# My Easter Eggers



## Nm156 (May 16, 2015)

They are right at 15 weeks old.There is other birds in the pics,they were hard to get by themselves.


----------



## robin416 (Sep 8, 2013)

That poof around their cheeks make them so appealing looking. Good looking flock.


----------



## Nm156 (May 16, 2015)

Thanks, hopefully i'll get some decent colored eggs.


----------



## Nm156 (May 16, 2015)

At 17 1/2 weeks old.


----------



## robin416 (Sep 8, 2013)

All grown up.

I keep forgetting to mention that pic with the one peeking out of the pop door. You get the impression it didn't really want to have its pic taken.


----------



## Nm156 (May 16, 2015)

1st egg.Right at 18 weeks,from the hen in the very first pic.45 grams light green.


----------



## chickenmommy (Apr 30, 2013)

I'm so jealous. I'm still waiting on my first egg. A couple of my Easter eggers look just like yours. I keep waiting for them to do the "squat"


----------



## Nm156 (May 16, 2015)

chickenmommy said:


> I'm so jealous. I'm still waiting on my first egg. A couple of my Easter eggers look just like yours. I keep waiting for them to do the "squat"


how old are they?


----------



## chickenmommy (Apr 30, 2013)

About 16-17 weeks


----------



## chickenmommy (Apr 30, 2013)

I also have silver wyandottes so when I was going through ur pics my daughter was like omg those look like our chickens


----------



## Nm156 (May 16, 2015)

At 19 weeks 2/4 are laying.


----------



## MurphysLaw (Jun 25, 2015)

Nm156 said:


> At 19 weeks 2/4 are laying.


beautiful my mother had EE's years ago and their eggs were never that blue


----------



## Nm156 (May 16, 2015)

These are green almost turquoise, they're hard to get a good pic of.


----------



## rosco47 (Jul 6, 2015)

nice lookin girls you got there. I have to say, I am quite envious. I have 4 EEs on order. cant get here soon enough. I sit on my back porch every evening for hours with my brooder all ready to go- food, water, wood chips...turn the heat lamp on and off...on and off...on and off...waiting for them to arrive. slightly joking...but seriously. on and off...


----------



## robin416 (Sep 8, 2013)

rosco47 said:


> nice lookin girls you got there. I have to say, I am quite envious. I have 4 EEs on order. cant get here soon enough. I sit on my back porch every evening for hours with my brooder all ready to go- food, water, wood chips...turn the heat lamp on and off...on and off...on and off...waiting for them to arrive. slightly joking...but seriously. on and off...

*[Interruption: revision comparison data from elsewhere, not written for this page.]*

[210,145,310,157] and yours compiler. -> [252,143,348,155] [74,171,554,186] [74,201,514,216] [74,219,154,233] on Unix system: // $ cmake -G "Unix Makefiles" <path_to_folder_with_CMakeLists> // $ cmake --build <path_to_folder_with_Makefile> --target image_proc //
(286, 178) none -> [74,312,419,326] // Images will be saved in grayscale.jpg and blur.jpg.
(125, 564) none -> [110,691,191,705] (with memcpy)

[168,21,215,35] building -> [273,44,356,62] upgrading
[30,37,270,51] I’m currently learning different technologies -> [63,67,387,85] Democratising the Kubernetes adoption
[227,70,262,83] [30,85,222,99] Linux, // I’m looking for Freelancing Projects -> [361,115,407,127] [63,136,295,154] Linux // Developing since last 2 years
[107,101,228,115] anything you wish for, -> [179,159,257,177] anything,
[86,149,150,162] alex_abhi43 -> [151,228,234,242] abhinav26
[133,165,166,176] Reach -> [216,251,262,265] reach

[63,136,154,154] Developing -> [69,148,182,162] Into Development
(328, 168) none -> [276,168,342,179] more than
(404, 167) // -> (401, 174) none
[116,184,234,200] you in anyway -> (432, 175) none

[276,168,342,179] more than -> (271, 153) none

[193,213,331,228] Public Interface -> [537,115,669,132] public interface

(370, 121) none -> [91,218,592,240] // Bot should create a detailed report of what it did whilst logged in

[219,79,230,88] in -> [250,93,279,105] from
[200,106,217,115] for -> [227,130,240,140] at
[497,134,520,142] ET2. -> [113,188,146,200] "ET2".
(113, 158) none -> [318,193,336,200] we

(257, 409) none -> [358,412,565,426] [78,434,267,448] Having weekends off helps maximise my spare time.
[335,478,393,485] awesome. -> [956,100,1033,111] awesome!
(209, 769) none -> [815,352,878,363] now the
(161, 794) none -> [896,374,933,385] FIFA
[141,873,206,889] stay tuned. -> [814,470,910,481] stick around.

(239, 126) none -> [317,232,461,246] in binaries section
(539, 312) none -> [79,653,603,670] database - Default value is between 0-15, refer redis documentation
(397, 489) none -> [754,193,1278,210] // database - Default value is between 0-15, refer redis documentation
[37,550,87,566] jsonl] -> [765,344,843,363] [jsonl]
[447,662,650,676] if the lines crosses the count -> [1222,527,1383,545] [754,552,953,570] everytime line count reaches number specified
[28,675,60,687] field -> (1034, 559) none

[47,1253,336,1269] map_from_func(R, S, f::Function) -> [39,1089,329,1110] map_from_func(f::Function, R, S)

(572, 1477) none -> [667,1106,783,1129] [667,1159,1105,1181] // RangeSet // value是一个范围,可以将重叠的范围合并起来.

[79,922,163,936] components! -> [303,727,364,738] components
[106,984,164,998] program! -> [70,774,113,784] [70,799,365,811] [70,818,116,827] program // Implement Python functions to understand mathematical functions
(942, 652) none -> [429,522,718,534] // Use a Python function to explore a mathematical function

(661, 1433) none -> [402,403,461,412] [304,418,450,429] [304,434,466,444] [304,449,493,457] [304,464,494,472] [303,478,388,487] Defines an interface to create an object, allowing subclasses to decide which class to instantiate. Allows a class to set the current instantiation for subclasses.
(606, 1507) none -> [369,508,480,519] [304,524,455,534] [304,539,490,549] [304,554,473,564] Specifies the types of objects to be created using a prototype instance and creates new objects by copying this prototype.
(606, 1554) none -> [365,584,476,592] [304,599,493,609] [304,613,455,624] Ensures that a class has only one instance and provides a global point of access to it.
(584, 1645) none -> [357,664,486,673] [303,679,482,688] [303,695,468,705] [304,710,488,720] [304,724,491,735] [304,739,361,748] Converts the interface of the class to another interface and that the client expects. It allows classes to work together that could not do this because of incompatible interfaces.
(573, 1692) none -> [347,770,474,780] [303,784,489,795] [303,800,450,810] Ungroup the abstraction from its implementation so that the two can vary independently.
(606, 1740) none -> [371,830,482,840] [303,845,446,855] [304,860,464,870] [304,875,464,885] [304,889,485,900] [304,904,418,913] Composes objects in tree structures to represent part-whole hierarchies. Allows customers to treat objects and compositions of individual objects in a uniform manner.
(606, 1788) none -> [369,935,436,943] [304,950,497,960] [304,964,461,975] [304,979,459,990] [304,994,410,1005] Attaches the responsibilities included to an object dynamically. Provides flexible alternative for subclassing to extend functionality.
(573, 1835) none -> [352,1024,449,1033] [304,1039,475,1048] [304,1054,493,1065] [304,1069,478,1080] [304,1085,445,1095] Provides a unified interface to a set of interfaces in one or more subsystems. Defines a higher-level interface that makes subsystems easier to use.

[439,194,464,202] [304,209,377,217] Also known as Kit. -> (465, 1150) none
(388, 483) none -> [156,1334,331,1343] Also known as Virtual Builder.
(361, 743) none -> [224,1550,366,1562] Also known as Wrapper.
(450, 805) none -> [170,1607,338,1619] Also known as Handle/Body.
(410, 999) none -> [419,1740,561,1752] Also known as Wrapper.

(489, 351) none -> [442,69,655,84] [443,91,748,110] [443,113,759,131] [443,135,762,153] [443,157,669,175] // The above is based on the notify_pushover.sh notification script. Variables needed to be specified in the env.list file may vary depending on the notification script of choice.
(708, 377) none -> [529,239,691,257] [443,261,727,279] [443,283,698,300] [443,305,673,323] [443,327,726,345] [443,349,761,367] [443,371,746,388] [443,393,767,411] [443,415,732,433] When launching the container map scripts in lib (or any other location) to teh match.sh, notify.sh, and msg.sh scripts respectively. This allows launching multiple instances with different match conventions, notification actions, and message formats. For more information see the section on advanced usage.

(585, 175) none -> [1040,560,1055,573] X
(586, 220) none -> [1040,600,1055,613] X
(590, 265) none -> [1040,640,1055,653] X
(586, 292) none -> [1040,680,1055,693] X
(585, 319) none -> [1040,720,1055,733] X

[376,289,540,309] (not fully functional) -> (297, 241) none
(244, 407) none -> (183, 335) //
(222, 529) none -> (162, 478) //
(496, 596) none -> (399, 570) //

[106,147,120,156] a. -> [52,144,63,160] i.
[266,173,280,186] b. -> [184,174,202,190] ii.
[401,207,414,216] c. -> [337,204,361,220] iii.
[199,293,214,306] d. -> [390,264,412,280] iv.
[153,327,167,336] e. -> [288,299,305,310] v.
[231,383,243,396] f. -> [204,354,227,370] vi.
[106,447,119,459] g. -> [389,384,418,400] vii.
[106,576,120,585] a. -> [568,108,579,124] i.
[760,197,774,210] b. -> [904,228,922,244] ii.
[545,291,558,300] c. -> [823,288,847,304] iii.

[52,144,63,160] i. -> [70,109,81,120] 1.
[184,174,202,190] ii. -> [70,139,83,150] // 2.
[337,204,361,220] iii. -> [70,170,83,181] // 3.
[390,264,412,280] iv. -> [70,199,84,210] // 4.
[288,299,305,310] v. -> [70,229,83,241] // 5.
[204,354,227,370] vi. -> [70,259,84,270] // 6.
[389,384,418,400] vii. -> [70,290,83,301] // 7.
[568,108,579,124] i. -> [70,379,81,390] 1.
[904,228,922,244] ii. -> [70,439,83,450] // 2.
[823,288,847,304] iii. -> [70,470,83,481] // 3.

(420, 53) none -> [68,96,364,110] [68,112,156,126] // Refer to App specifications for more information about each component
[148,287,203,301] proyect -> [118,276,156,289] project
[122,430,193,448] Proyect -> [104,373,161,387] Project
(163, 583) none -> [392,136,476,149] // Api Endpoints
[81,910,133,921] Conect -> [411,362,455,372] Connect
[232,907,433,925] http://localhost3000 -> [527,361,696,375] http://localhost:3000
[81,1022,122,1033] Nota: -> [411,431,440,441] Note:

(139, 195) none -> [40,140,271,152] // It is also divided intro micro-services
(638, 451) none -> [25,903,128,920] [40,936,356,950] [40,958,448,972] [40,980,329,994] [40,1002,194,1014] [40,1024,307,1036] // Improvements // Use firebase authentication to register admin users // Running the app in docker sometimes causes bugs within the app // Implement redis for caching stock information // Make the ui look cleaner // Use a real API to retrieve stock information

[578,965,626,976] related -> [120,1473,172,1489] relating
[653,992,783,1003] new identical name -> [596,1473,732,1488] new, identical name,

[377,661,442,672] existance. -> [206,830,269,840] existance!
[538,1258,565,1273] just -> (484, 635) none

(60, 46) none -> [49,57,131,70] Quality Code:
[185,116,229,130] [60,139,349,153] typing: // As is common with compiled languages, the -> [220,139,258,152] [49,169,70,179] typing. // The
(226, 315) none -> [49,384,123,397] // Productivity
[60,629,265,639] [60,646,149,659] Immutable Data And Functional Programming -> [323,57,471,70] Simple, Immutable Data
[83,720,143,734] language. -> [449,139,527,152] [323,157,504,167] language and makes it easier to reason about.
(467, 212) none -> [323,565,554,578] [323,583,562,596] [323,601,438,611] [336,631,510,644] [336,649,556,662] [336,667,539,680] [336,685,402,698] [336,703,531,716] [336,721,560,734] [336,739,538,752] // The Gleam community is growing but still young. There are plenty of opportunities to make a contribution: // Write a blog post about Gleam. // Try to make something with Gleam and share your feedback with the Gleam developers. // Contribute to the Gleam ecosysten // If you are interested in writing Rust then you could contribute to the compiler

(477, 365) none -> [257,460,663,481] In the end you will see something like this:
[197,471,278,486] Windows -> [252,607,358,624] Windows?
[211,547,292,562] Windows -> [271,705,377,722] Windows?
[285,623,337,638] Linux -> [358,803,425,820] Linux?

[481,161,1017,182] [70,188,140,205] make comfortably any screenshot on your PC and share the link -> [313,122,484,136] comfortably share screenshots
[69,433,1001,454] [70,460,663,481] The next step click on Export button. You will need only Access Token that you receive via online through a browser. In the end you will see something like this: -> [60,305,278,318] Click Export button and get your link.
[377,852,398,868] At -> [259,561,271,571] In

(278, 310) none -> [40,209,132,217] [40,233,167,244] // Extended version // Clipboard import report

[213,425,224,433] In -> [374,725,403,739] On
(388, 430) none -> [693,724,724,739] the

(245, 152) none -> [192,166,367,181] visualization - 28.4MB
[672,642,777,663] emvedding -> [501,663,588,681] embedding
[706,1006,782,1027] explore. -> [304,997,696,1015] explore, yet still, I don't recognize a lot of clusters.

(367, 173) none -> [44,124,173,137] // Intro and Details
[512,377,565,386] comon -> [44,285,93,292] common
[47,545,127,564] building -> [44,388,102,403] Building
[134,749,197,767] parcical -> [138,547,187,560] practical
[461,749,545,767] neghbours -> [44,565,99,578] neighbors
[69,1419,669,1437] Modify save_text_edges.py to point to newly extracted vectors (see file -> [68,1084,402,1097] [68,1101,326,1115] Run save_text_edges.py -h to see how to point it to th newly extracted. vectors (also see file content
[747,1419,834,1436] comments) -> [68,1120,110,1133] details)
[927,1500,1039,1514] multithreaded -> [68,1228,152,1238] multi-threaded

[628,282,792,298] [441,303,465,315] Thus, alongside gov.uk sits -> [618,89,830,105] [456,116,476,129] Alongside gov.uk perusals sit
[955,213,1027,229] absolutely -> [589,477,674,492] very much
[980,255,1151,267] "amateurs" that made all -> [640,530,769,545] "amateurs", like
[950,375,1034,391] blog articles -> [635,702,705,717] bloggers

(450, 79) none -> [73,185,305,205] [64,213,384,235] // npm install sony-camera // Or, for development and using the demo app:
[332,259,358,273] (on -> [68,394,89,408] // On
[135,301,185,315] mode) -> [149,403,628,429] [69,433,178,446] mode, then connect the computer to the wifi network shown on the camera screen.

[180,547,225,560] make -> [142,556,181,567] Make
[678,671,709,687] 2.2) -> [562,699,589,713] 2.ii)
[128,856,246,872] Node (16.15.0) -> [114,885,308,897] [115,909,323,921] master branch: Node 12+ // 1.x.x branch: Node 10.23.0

Why is is I don't believe you're joking, even a little bit? Even after all these years the idea of having chicks around is still pretty mind blowing.


----------



## chickenmommy (Apr 30, 2013)

None of my EEs have combs like that yet. Your eggs r so beautiful. Two of my chickens r finally doing the squat but none of my EEs


----------



## rosco47 (Jul 6, 2015)

chickenmommy said:


> Two of my chickens r finally doing the squat but none of my EEs


Ha! I like that..."doing the squat"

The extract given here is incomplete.